The dialect map of Uttar Pradesh is complex, but, in general, in three of the five sub regions of UP, viz, the Doab, Rohilkhand, and Bundelkhand, both Western and Eastern Hindi, as well as a mixture of the two are spoken. For instance, in the upper and parts of lower Doab (until Etawah), various forms of western Hindi are spoken, including Khari boli and Brij Bhasha.
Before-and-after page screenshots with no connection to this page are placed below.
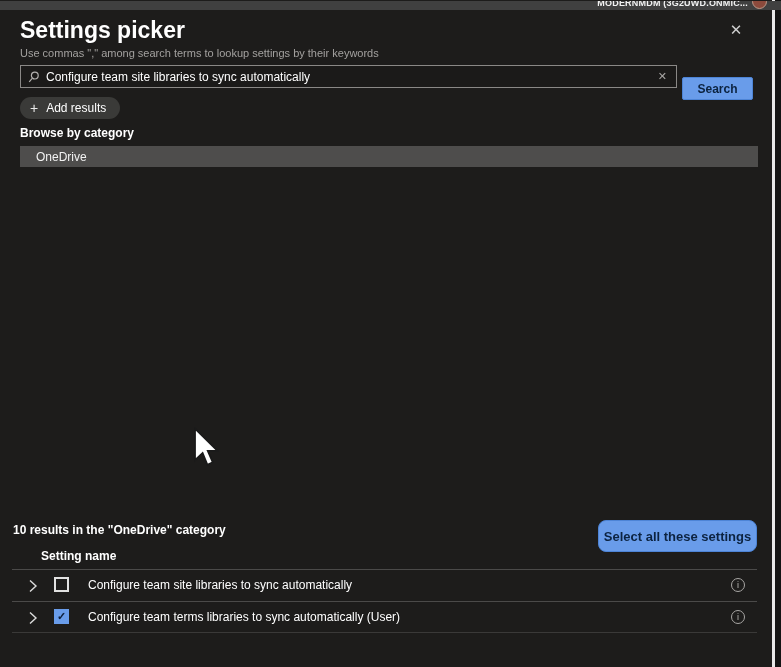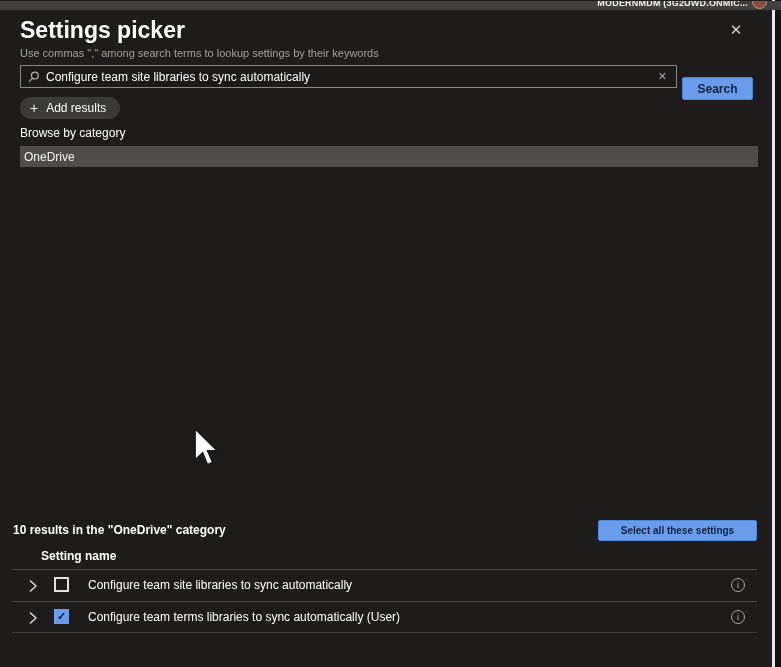"Browse by category" .browse-heading { font-weight: 400 -> 700 }
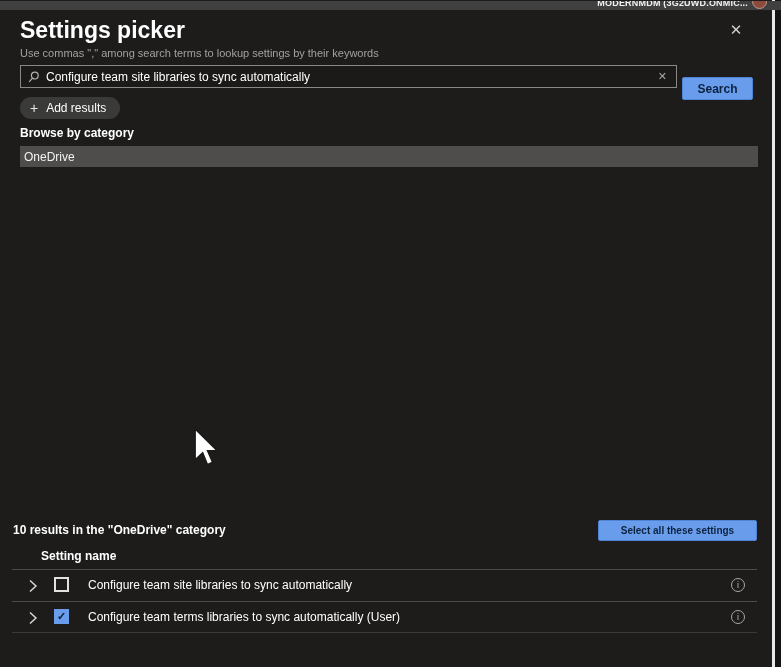"OneDrive" .category-row { padding-left: 4px -> 16px }
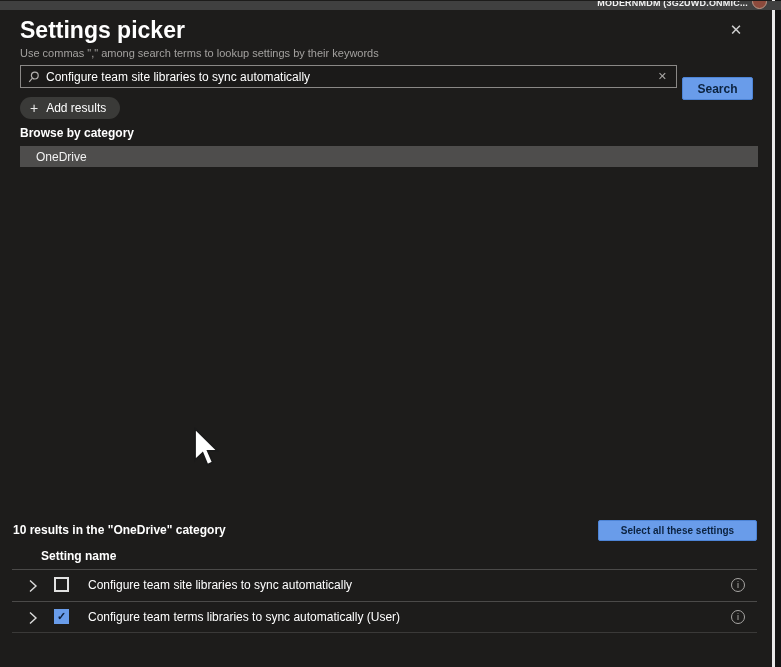"Select all these settings" .select-all-btn { border-radius: none -> 8px; font-size: 10px -> 13px; height: 21px -> 32px }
In the rest of lower Doab, various mixes of western and Eastern Hindi (Brij Bhasha/ Bundelkhandi and Awadhi) are spoken). Likewise, in Western Bundelkhand, Bundeli (a language closely related with Brij Bhasha) is spoken, while in Eastern Bundelkhand the dialect is still called 'Bundeli' but is part of Eastern Hindi (actually a mixture of Western and Eastern Hindi). In Western Rohilkhand, Khari boli is spoken. in Central Rohilkhand a mix of Awadhi and Khari boli is spoken, while in Eastern Rohilkhand, Awadhi is the dialect.

As mentioned earlier, often these dialects merge into each other, for example in Shahjahanpur, in Rohilkhand, Khari boli merges into Awadhi.

In eastern Uttar Pradesh, the Bhojpuri language is spoken. It is the second most widely spoken language of Uttar Pradesh after Hindi. It belongs to the Magadhan group of Indo-Aryan languages. This region is known as Bhojpur or Purvanchal. The Bhojpuri variant of Kaithi is the indigenous script of Bhojpuri language.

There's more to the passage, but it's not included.